Mais quel est le montant qui devra être pris en considération à cet effet, celui des primes payées par le souscripteur de son vivant ou celui du capital qui sera payé par l’assureur après le décès du souscripteur ? La loi 27 juillet 1997 sur le contrat d’assurance ne contient aucune disposition dérogatoire au droit commun à cet égard. A défaut de réglementation spécifique, il faudra raisonner sur la base des règles générales en matière de droit successoral luxembourgeois pour déterminer s’il convient de prendre en compte le montant du capital payé au décès ou les primes payées par le souscripteur de son vivant.

Sans pouvoir aller dans le détail, il convient d’indiquer que la réponse à cette question ne fait pas l’unanimité.
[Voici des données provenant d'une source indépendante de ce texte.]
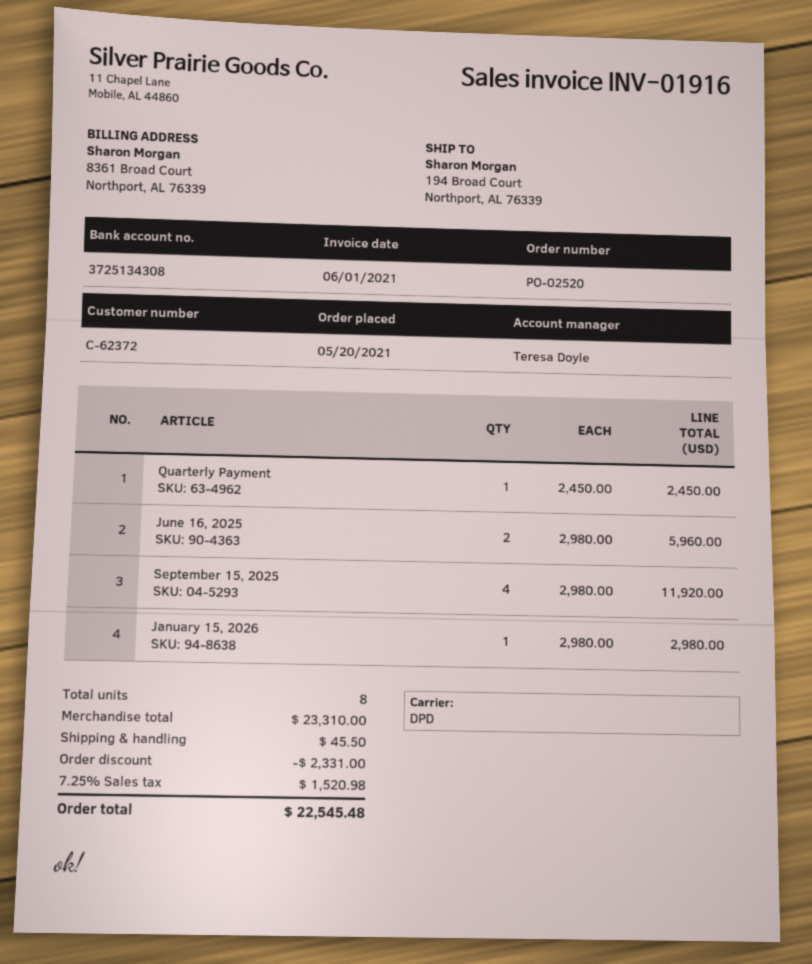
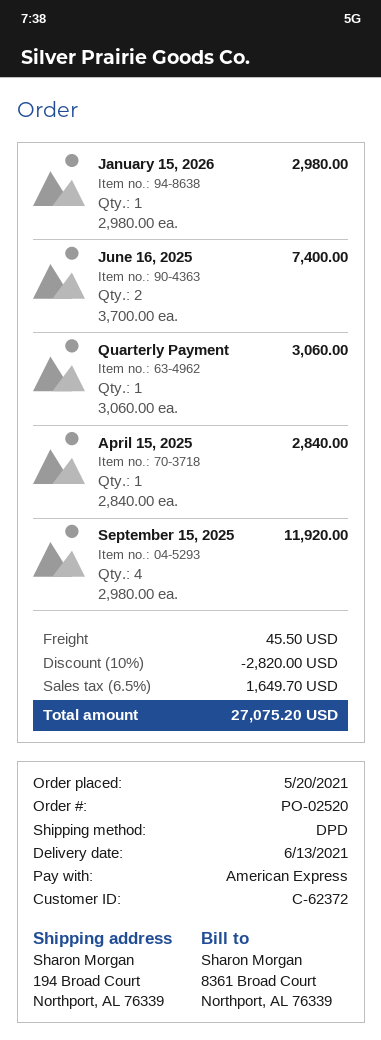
Quarterly Payment: 1 x 2450.00 = 2450.00 -> 1 x 3060.00 = 3060.00
June 16, 2025: 2 x 2980.00 = 5960.00 -> 2 x 3700.00 = 7400.00
April 15, 2025: none -> 1 x 2840.00 = 2840.00
discount: 2331.00 -> 2820.00
tax: 7.25% = 1520.98 -> 6.5% = 1649.70
total: 22545.48 -> 27075.20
Alors qu’un certain nombre d’arguments militent en effet en faveur de la prise en compte du capital, d’autres s’y opposent. Notamment les règles d’évaluation appliquées aux donations dans le contexte de la vérification du respect de la réserve plaideraient en faveur de la prise en compte du capital plutôt que des primes.

Comme signalé précédemment, la réponse à cette question a toute son importance dans la mesure où le montant ainsi attribué au bénéficiaire pourrait, selon les cas, dépasser la quotité disponible dont le défunt pouvait librement disposer et être remis en cause par les héritiers réservataires du défunt.

Marianne Rau, Partner
Marianne Rau, Partner
Marc Berna, Associate, Private Wealth, Arendt & Medernach
Marc Berna, Associate, Private Wealth, Arendt & Medernach

(1) Règlement (UE) n° 650/2012 du Parlement européen et du Conseil du 4 juillet 2012 relatif à la compétence, la loi applicable, la reconnaissance et l’exécution des décisions, et l’acceptation et l’exécution des actes authentiques en matière de successions et à la création d’un certificat successoral européen.

(2) En présence d’un régime de communauté universelle avec attribution de celle-ci au conjoint survivant, par exemple, l’ensemble du patrimoine des époux sera attribué au conjoint survivant lors du décès d’un des conjoints. La succession du défunt sera dès lors a priori réduite à zéro dans la mesure où tout son patrimoine aura été transféré à son conjoint survivant une seconde symbolique avant le décès.